We got wedding photos back and are so excited to share parts of our day with you guys! Today’s post is from our Chinese marriage tea ceremony, which took place the morning of our wedding. Traditionally, the tea ceremony is a symbolic way of presenting the bride to the groom’s family, and for the couple to express gratitude to their elders. The couple typically wears embroidered silk outfits in the color red for luck and prosperity. We wanted to pay homage to our heritage in a way that made sense for us – we may not have adhered to all the pillars of tradition, but focused on honoring our parents and family from afar whom we don’t get to see nearly enough!
All jittery during our first look…you may recognize this dress from our engagement photos, minus the convertible snap-on bolero.
I came across several websites that made Chinese wedding dresses, but was unsure about their legitimacy and quality and couldn’t find any reviews. My talented friend Khatu offered to hand make this one which made it all the more special to me. The design is inspired by the traditional qipao / cheongsam dresses with mandarin collars, but we used a softer color scheme and lace applique instead of embroidery.

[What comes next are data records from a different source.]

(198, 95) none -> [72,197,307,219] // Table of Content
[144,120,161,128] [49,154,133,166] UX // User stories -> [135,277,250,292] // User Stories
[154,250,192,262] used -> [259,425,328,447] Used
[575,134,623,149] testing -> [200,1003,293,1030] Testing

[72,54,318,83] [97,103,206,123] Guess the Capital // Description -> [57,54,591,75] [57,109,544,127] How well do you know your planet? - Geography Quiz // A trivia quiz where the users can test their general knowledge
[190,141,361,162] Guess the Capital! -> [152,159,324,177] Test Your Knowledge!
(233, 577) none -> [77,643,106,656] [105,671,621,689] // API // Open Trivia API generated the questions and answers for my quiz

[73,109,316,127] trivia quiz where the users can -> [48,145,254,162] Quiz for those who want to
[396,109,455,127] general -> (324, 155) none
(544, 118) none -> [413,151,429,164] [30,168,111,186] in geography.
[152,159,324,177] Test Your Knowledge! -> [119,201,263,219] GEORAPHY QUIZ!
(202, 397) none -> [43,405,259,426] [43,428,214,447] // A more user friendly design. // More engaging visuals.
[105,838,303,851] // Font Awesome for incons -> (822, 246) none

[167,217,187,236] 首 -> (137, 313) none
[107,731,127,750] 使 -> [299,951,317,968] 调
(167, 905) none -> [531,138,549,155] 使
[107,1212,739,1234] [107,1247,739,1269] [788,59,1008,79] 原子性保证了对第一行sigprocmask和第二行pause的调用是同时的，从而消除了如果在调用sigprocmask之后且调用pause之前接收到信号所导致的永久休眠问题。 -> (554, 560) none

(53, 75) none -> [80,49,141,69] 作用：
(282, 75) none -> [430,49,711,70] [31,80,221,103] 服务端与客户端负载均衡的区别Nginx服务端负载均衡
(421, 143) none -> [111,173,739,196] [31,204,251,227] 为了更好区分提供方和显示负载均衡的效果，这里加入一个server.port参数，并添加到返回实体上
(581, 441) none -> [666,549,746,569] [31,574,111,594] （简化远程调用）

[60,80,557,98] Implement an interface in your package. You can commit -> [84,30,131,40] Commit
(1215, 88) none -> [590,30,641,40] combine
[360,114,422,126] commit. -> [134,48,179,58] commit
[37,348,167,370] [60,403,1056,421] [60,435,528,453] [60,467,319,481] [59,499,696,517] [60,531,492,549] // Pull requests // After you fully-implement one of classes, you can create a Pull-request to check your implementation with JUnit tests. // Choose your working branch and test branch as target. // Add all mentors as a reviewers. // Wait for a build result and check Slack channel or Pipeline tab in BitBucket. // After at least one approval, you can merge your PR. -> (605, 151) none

During the ceremony, the couple kneels down and offers cups of tea first to the groom’s parents then the bride’s, followed by other family members in order of seniority. The elders sip the tea, and share words of blessing and red envelops filled with “lucky” money or jewelry.
Nick’s mother wore a darling dress by Eliza J – it comes in petites and runs ~ a size small FYI.
My grandma was MIA during her turn…we finally found her hiding in a corner looking like this^
I had been pretty composed up until then, but the grandparents get me every time! They are elderly but traveled in from both across the country and globe. It meant the world to me to have them there.
I love how my other grandmother’s outfit matched her jade (they never take these off, ever!).
I also wanted to mention my petite aunt rented this sequined Nicole Miller gown (starts in sz 0P) from Rent the Runway. I thought it was an eye-catching yet elegant option for anyone looking for a black tie dress in petite sizing.
My mother (below) went for a silvery-blue beaded Sue Wong dress…I wish we were the same size so I could steal it from her closet!
I’ve gotten numerous emails and messages about where to find a similar teapot set as well as a mandarin-style dress – I’m so bummed I can’t be of much help since we used an heirloom tea set and my dress was made by a friend. For any readers who have tips and suggestions from your own experience, I would love to hear them in the comments! I am sure that fellow ladies planning a similar ceremony would greatly appreciate any advice as well as reviews of mandarin dress companies.